▸ **Task**
Make an exact copy of all the entries, but do not reproduce the pictures.

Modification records
★ ★ ★ ★ ★
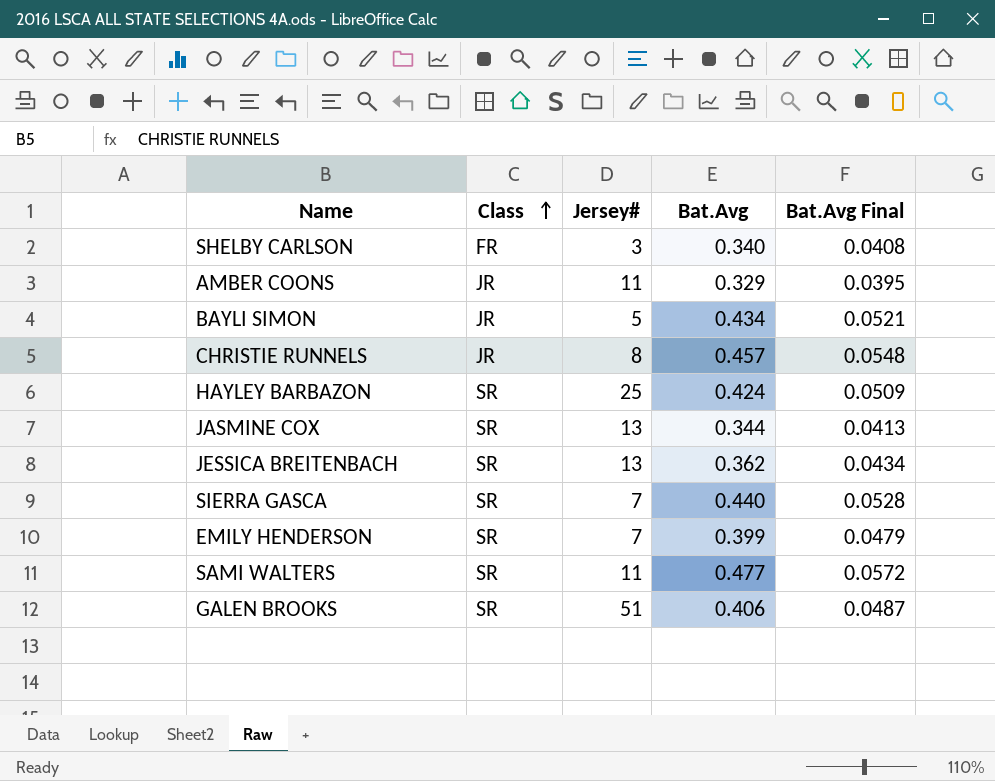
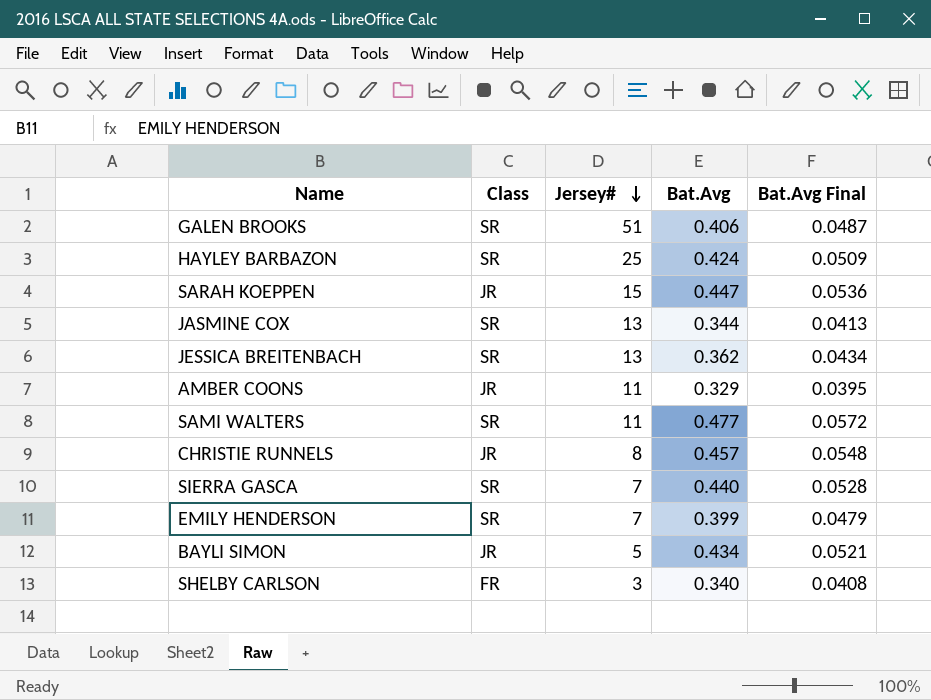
row order: Class ascending -> Jersey# descending
row SARAH KOEPPEN: none -> JR | 15 | 0.447 | 0.0536

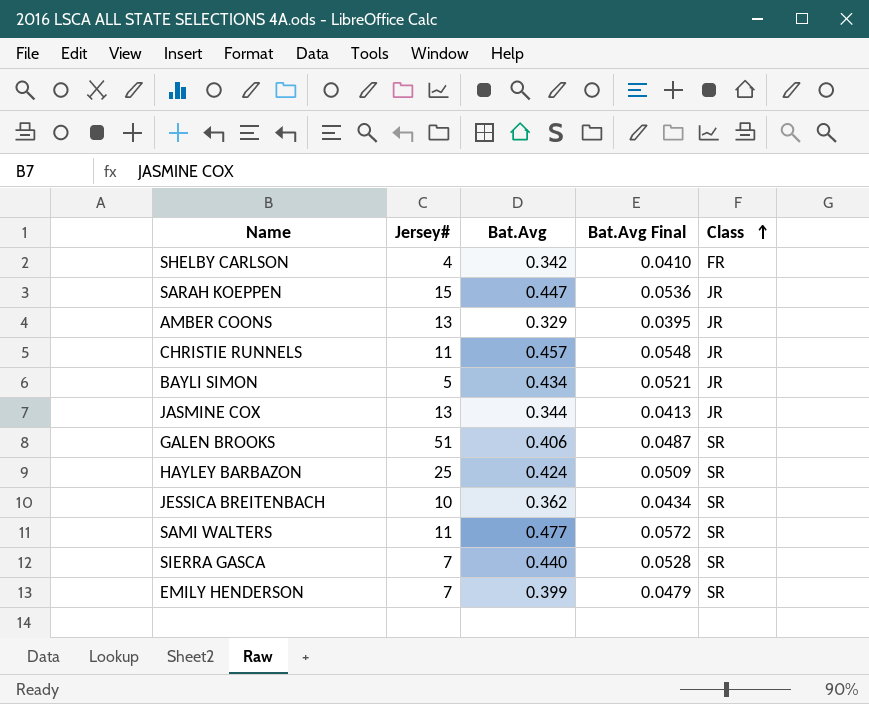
row order: Jersey# descending -> Class ascending
column Class | position: 2 -> 5
SHELBY CARLSON | Jersey#: 3 -> 4
SHELBY CARLSON | Bat.Avg: 0.340 -> 0.342
SHELBY CARLSON | Bat.Avg Final: 0.0408 -> 0.0410
AMBER COONS | Jersey#: 11 -> 13
CHRISTIE RUNNELS | Jersey#: 8 -> 11
JASMINE COX | Class: SR -> JR
JESSICA BREITENBACH | Jersey#: 13 -> 10

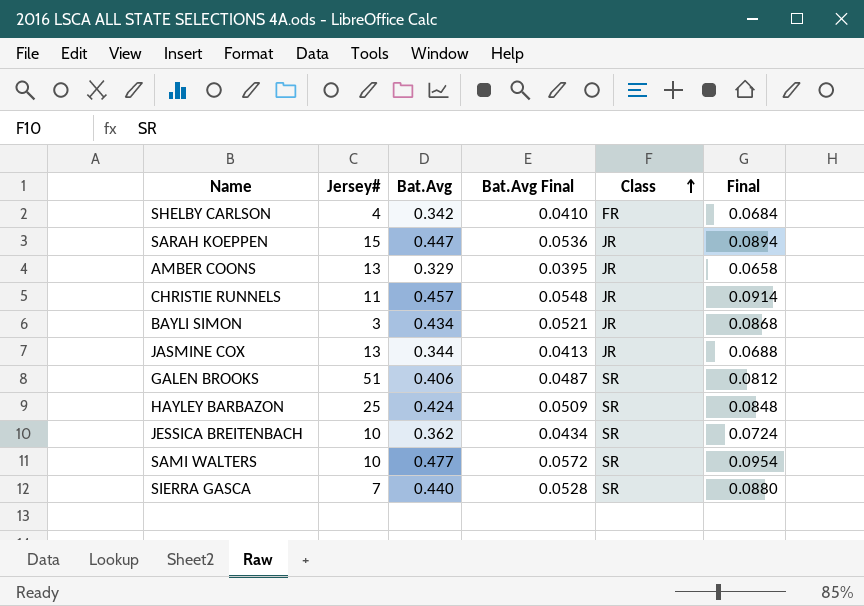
column Final | formula: none -> [Bat.Avg] * 0.2
row EMILY HENDERSON: 7 | 0.399 | 0.0479 | SR -> none
BAYLI SIMON | Jersey#: 5 -> 3
SAMI WALTERS | Jersey#: 11 -> 10

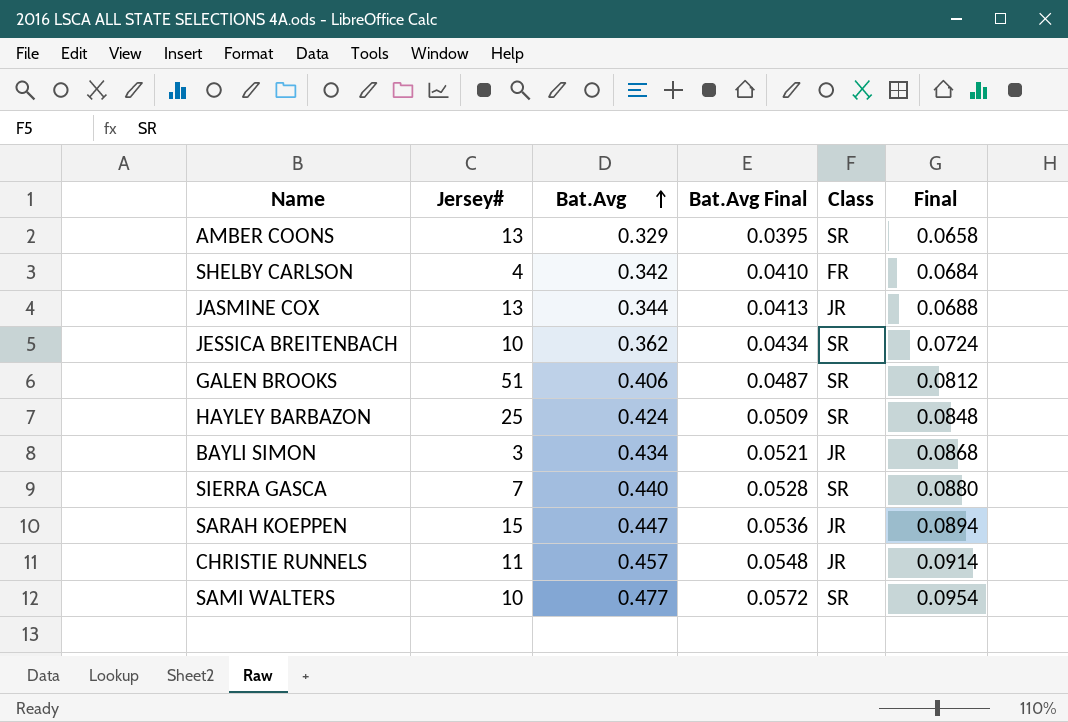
row order: Class ascending -> Bat.Avg ascending
AMBER COONS | Class: JR -> SR

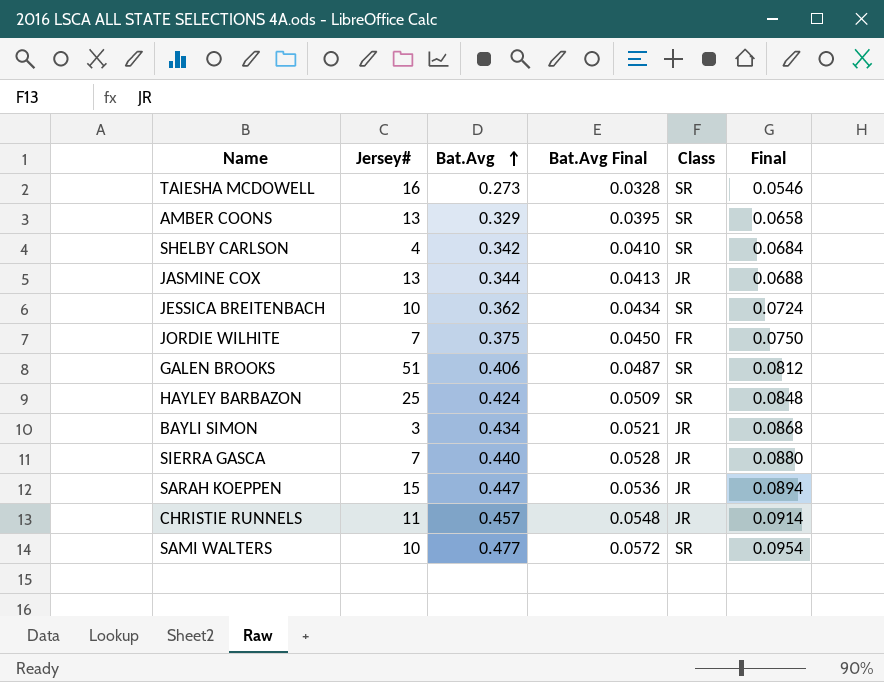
row TAIESHA MCDOWELL: none -> 16 | 0.273 | 0.0328 | SR | 0.0546
SHELBY CARLSON | Class: FR -> SR
row JORDIE WILHITE: none -> 7 | 0.375 | 0.0450 | FR | 0.0750
SIERRA GASCA | Class: SR -> JR

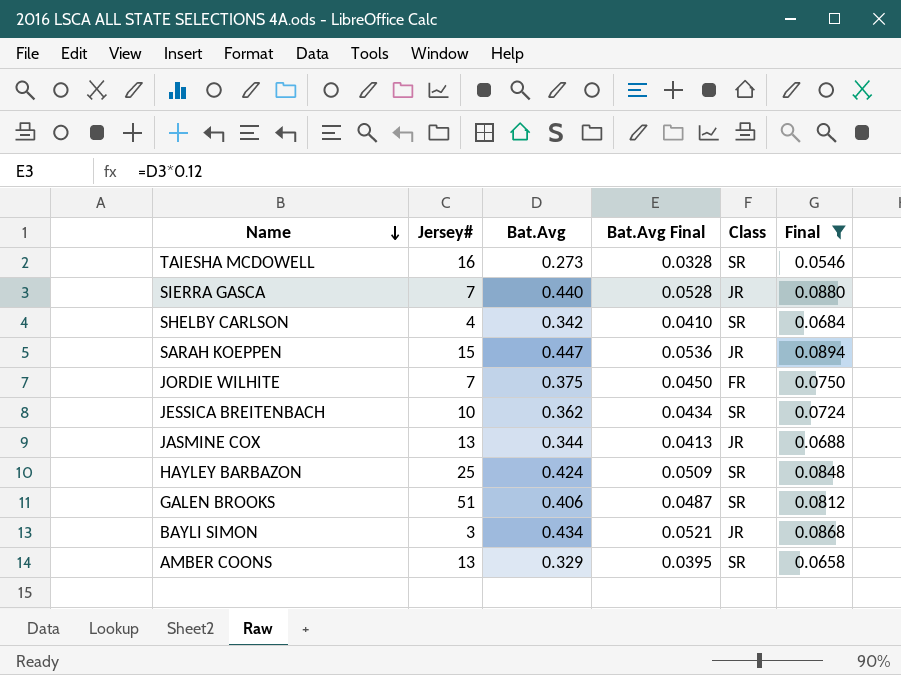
filter: none -> Final <= 0.0894
row order: Bat.Avg ascending -> Name descending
★ ★ ★ ★ ★
▸ **Exercise response**
row order: Class ascending -> Jersey# descending
row SARAH KOEPPEN: none -> JR | 15 | 0.447 | 0.0536

row order: Jersey# descending -> Class ascending
column Class | position: 2 -> 5
SHELBY CARLSON | Jersey#: 3 -> 4
SHELBY CARLSON | Bat.Avg: 0.340 -> 0.342
SHELBY CARLSON | Bat.Avg Final: 0.0408 -> 0.0410
AMBER COONS | Jersey#: 11 -> 13
CHRISTIE RUNNELS | Jersey#: 8 -> 11
JASMINE COX | Class: SR -> JR
JESSICA BREITENBACH | Jersey#: 13 -> 10

column Final | formula: none -> [Bat.Avg] * 0.2
row EMILY HENDERSON: 7 | 0.399 | 0.0479 | SR -> none
BAYLI SIMON | Jersey#: 5 -> 3
SAMI WALTERS | Jersey#: 11 -> 10

row order: Class ascending -> Bat.Avg ascending
AMBER COONS | Class: JR -> SR

row TAIESHA MCDOWELL: none -> 16 | 0.273 | 0.0328 | SR | 0.0546
SHELBY CARLSON | Class: FR -> SR
row JORDIE WILHITE: none -> 7 | 0.375 | 0.0450 | FR | 0.0750
SIERRA GASCA | Class: SR -> JR

filter: none -> Final <= 0.0894
row order: Bat.Avg ascending -> Name descending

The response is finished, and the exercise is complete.